BEGIN
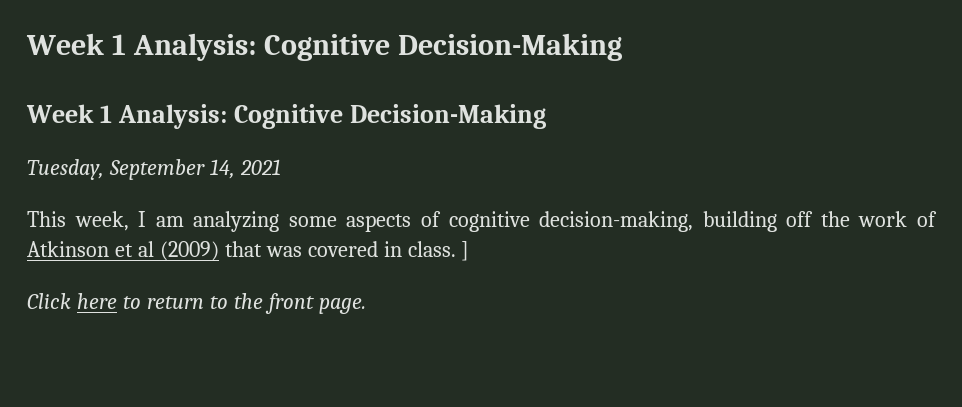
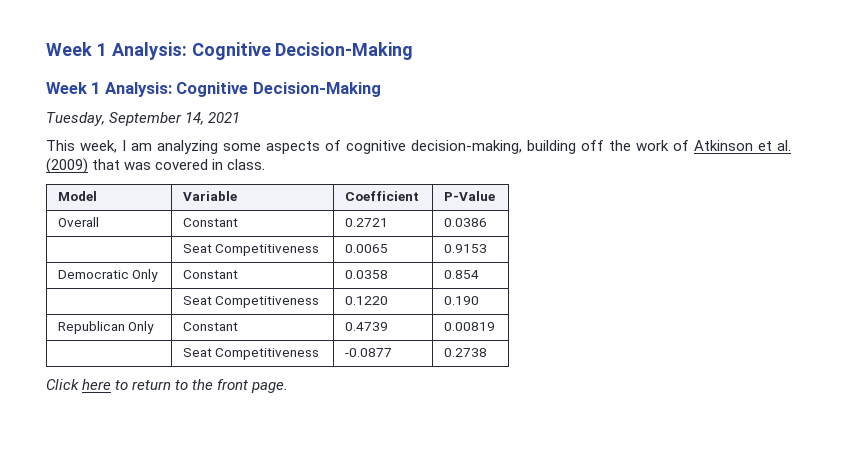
[137,241,154,257] al -> [777,140,791,151] al.
[461,241,470,261] ] -> [57,191,97,201] [182,191,237,201] [344,191,419,201] [443,191,495,201] [57,217,99,227] [182,218,238,227] [344,218,388,227] [443,218,487,227] [182,244,320,256] [344,244,388,253] [443,244,487,253] [57,269,159,282] [182,270,238,279] [344,270,388,279] [443,270,479,279] [182,296,320,308] [344,296,388,305] [443,296,479,305] [57,321,155,334] [182,322,238,331] [344,322,388,331] [443,322,495,331] [182,348,320,360] [344,348,392,357] [443,348,487,357] // Model | Variable | Coefficient | P-Value // Overall | Constant | 0.2721 | 0.0386 // | Seat Competitiveness | 0.0065 | 0.9153 // Democratic Only | Constant | 0.0358 | 0.854 // | Seat Competitiveness | 0.1220 | 0.190 // Republican Only | Constant | 0.4739 | 0.00819 // | Seat Competitiveness | -0.0877 | 0.2738

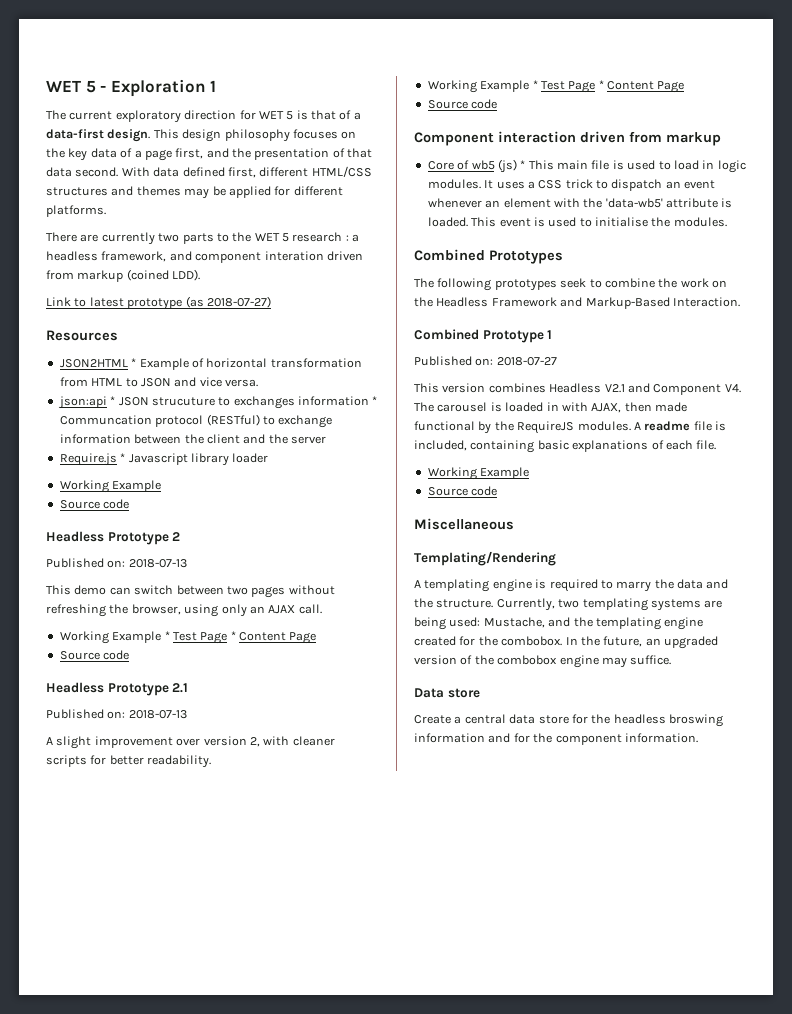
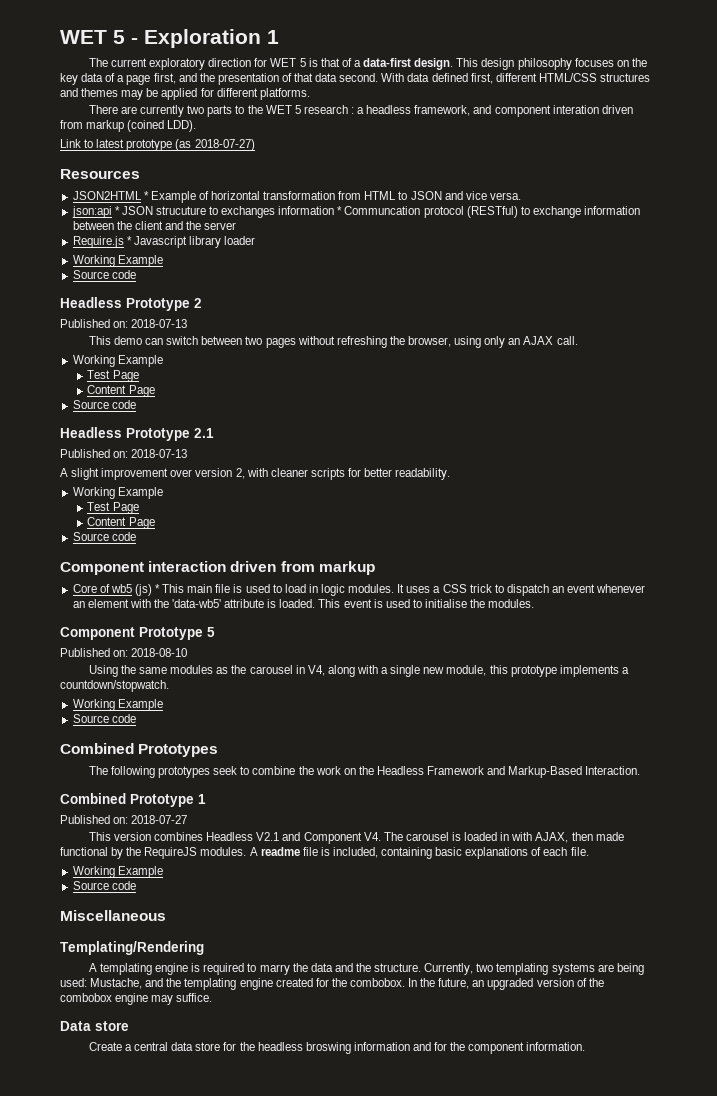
[164,631,236,644] * Test Page * -> [87,370,139,382] // Test Page //
[532,80,604,93] * Test Page * -> [87,502,139,514] // Test Page //
(727, 222) none -> [60,627,215,640] [60,648,188,657] [88,665,629,677] [60,680,169,692] [72,699,163,711] [72,714,136,723] // Component Prototype 5 // Published on: 2018-08-10 // Using the same modules as the carousel in V4, along with a single new module, this prototype implements a countdown/stopwatch. // Working Example // Source code

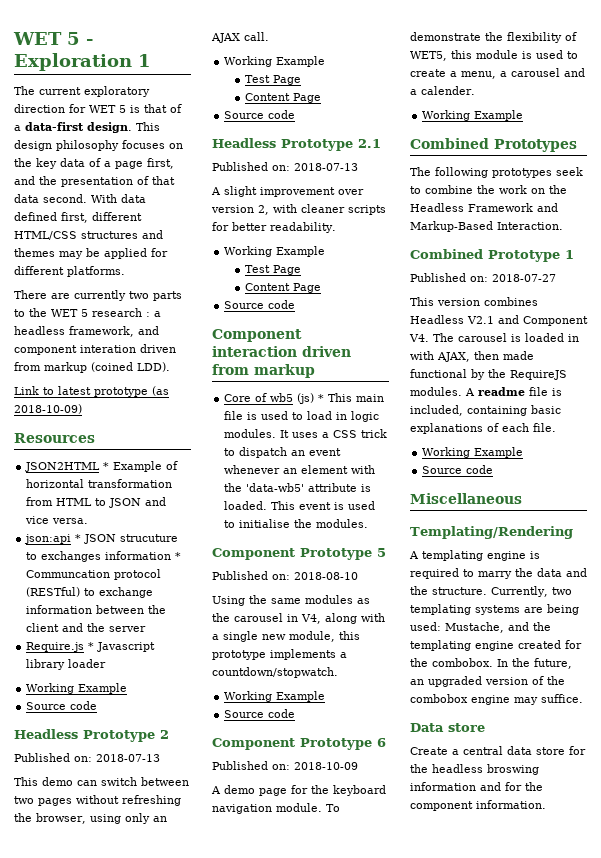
[194,139,255,151] 2018-07-27) -> [14,404,82,414] 2018-10-09)
(136, 718) none -> [212,738,386,750] [212,761,358,770] [211,785,386,796] [212,803,340,814] [410,32,577,43] [410,50,578,61] [410,68,585,79] [410,86,475,95] [422,110,524,121] // Component Prototype 6 // Published on: 2018-10-09 // A demo page for the keyboard navigation module. To demonstrate the flexibility of WET5, this module is used to create a menu, a carousel and a calender. // Working Example

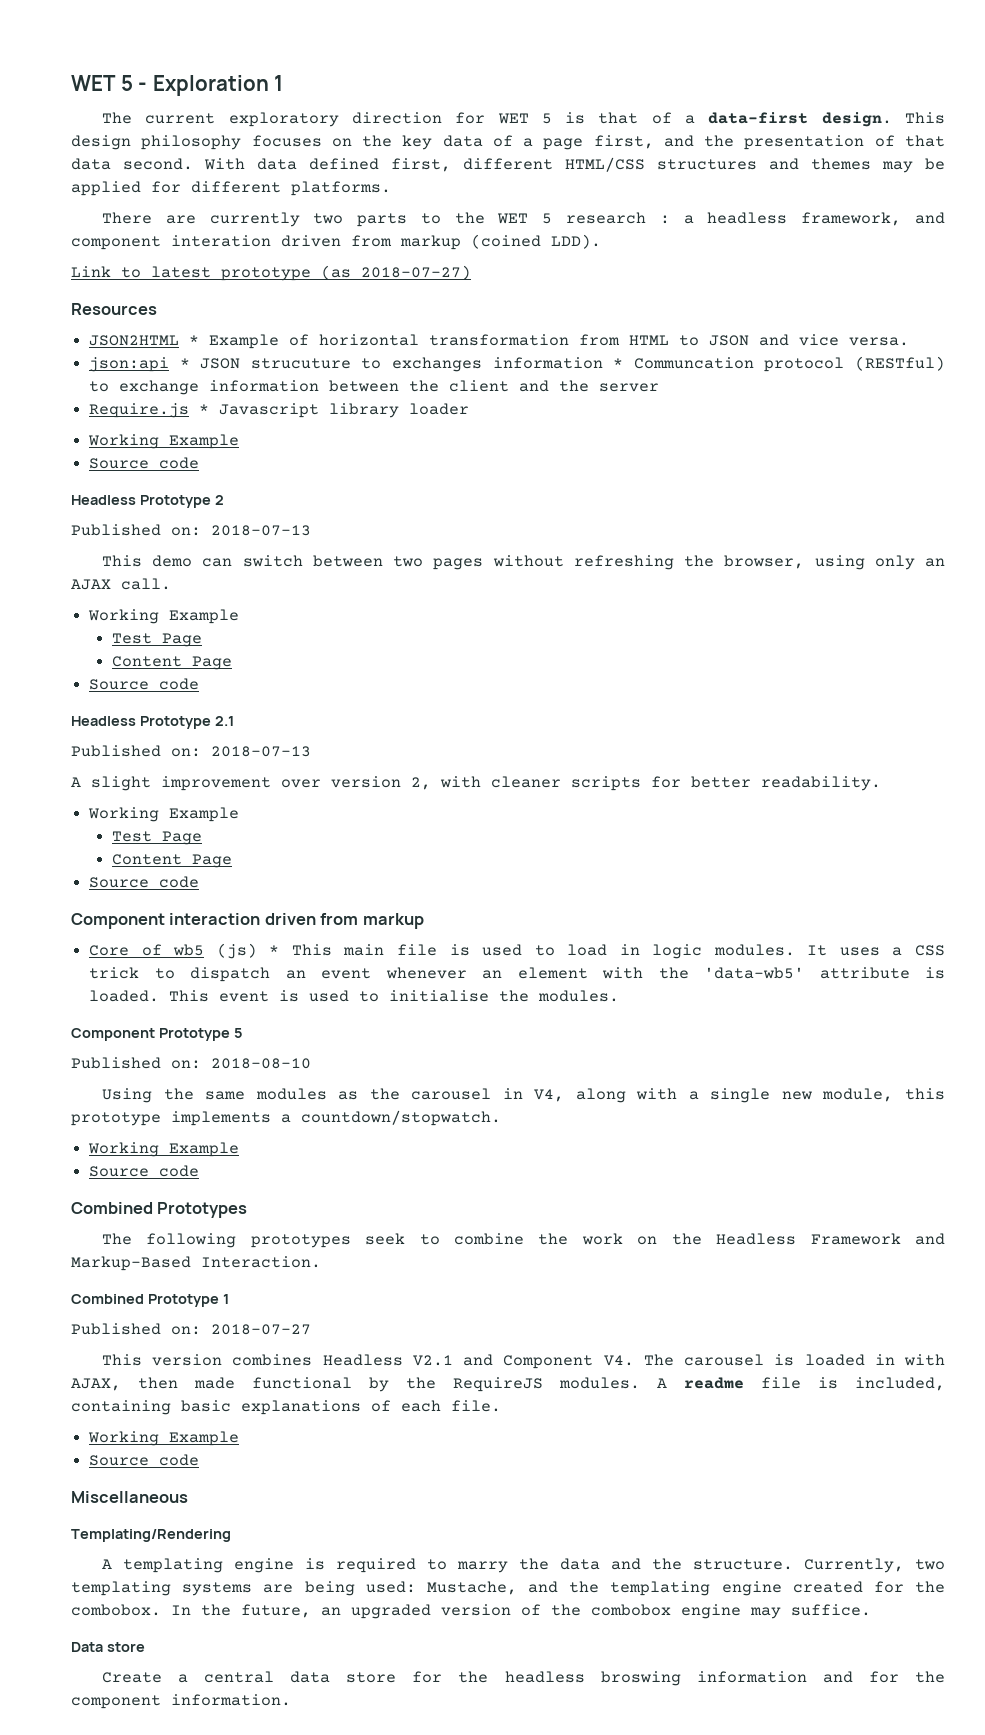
[14,404,82,414] 2018-10-09) -> [361,265,471,280] 2018-07-27)
[212,738,386,750] [212,761,358,770] [211,785,386,796] [212,803,340,814] [410,32,577,43] [410,50,578,61] [410,68,585,79] [410,86,475,95] [422,110,524,121] // Component Prototype 6 // Published on: 2018-10-09 // A demo page for the keyboard navigation module. To demonstrate the flexibility of WET5, this module is used to create a menu, a carousel and a calender. // Working Example -> (200, 1171) none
END
* _Directions_
Pick out the lines above that hold the string "navigation" and show them.

* _Reply to the task_
(136, 718) none -> [212,738,386,750] [212,761,358,770] [211,785,386,796] [212,803,340,814] [410,32,577,43] [410,50,578,61] [410,68,585,79] [410,86,475,95] [422,110,524,121] // Component Prototype 6 // Published on: 2018-10-09 // A demo page for the keyboard navigation module. To demonstrate the flexibility of WET5, this module is used to create a menu, a carousel and a calender. // Working Example
[212,738,386,750] [212,761,358,770] [211,785,386,796] [212,803,340,814] [410,32,577,43] [410,50,578,61] [410,68,585,79] [410,86,475,95] [422,110,524,121] // Component Prototype 6 // Published on: 2018-10-09 // A demo page for the keyboard navigation module. To demonstrate the flexibility of WET5, this module is used to create a menu, a carousel and a calender. // Working Example -> (200, 1171) none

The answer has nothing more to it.